Have a laugh about it and all move on.

SD1978 · 10/08/2021 00:41

I doubt he'll forget to know I again after getting an eye full of your partners tackle/ you sound now as if you are (both) over reacting. He has a visual reminder why to knock, you've reiterated the need to knock, situation over.

WeAllHaveWings · 10/08/2021 00:54

Your dp is way over reacting and needs to be told to not make such a big deal of it, your ds is a child. You are living together as a family you are going to accidently see things you might rather not occasionally.

You ds is a child remind him, again, to knock and wait, in a light-hearted way and make sure you model the behaviour by doing the same when entering his room. It will sink in eventually.

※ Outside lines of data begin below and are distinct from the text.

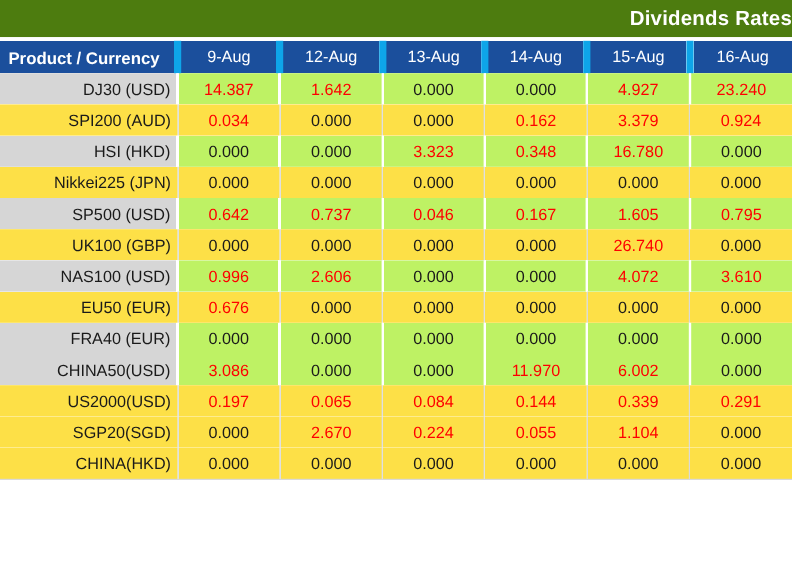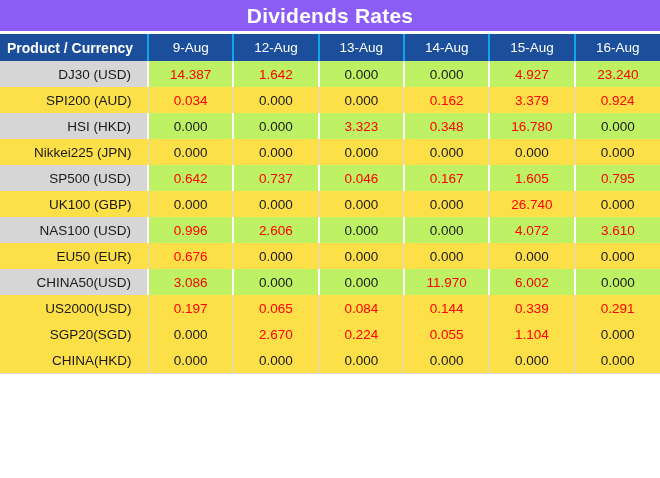--- a/index.html
+++ b/index.html
@@ -4,63 +4,63 @@
 <style>
   html, body { margin: 0; padding: 0; }
   body {
     width: 660px; height: 478px;
     background: #ffffff;
     font-family: "Liberation Sans", sans-serif;
     overflow: hidden;
   }
   .title-bar {
     height: 31px;
-    background: #8b5cf6;
+    background: #4d7c0f;
     color: #ffffff;
     font-weight: bold;
-    font-size: 21px;
-    display: flex; align-items: center; justify-content: center;
+    font-size: 17px;
+    display: flex; align-items: center; justify-content: flex-end;
     letter-spacing: 0.2px;
   }
   .title-gap { height: 3px; background: #ffffff; }
   table.rates {
     width: 660px;
     border-collapse: collapse;
     table-layout: fixed;
   }
   table.rates th, table.rates td {
     padding: 0;
     overflow: hidden;
     white-space: nowrap;
   }
   thead th {
     background: #1b4f9c;
     color: #ffffff;
     height: 27px;
     font-weight: normal;
     font-size: 13.5px;
     text-align: center;
-    border-right: 2px solid #0ea5e9;
+    border-right: 6px solid #0ea5e9;
   }
   thead th:last-child { border-right: none; }
   thead th.product-header {
     text-align: left;
     padding-left: 7px;
     font-weight: bold;
     font-size: 14px;
   }
   tbody td {
     height: 26px;
     font-size: 13.5px;
     text-align: center;
     color: #1a1a1a;
   }
   tbody td.label-cell {
     text-align: right;
-    padding-right: 16px;
+    padding-right: 5px;
   }
   tr.row-gray td { border-right: 2px solid #ffffff; }
   tr.row-gray td.label-cell { background: #d6d6d6; }
   tr.row-gray td.value-cell { background: #bef264; }
   tr.row-white td { background: #fde047; border-right: 1px solid #d9d9d9; }
   tr.row-gray td:last-child, tr.row-white td:last-child { border-right: none; }
   tbody tr:last-child td { border-bottom: 1px solid #d9d9d9; }
   td.value-red { color: #fe0000; }
 </style>
 </head>
@@ -161,20 +161,29 @@
       <tr class="row-white">
         <td class="label-cell">EU50 (EUR)</td>
         <td class="value-cell value-red">0.676</td>
         <td class="value-cell">0.000</td>
         <td class="value-cell">0.000</td>
         <td class="value-cell">0.000</td>
         <td class="value-cell">0.000</td>
         <td class="value-cell">0.000</td>
       </tr>
       <tr class="row-gray">
+        <td class="label-cell">FRA40 (EUR)</td>
+        <td class="value-cell">0.000</td>
+        <td class="value-cell">0.000</td>
+        <td class="value-cell">0.000</td>
+        <td class="value-cell">0.000</td>
+        <td class="value-cell">0.000</td>
+        <td class="value-cell">0.000</td>
+      </tr>
+      <tr class="row-gray">
         <td class="label-cell">CHINA50(USD)</td>
         <td class="value-cell value-red">3.086</td>
         <td class="value-cell">0.000</td>
         <td class="value-cell">0.000</td>
         <td class="value-cell value-red">11.970</td>
         <td class="value-cell value-red">6.002</td>
         <td class="value-cell">0.000</td>
       </tr>
       <tr class="row-white">
         <td class="label-cell">US2000(USD)</td>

BastardMonkfish · 10/08/2021 01:02

'but DP is shy and I know him, he will be really upset and embarrassed.'

Sorry but who cares, he's a grown man. It's your DS being upset and embarrassed you should be worried about.

FrangipaniDeLaSqueegeeMop · 10/08/2021 01:13

This is what happens sometimes when more than one person lives in a house.

It's a big fat 'get over it' to your DP to me.

Even better, everyone should get a sense of humour about it.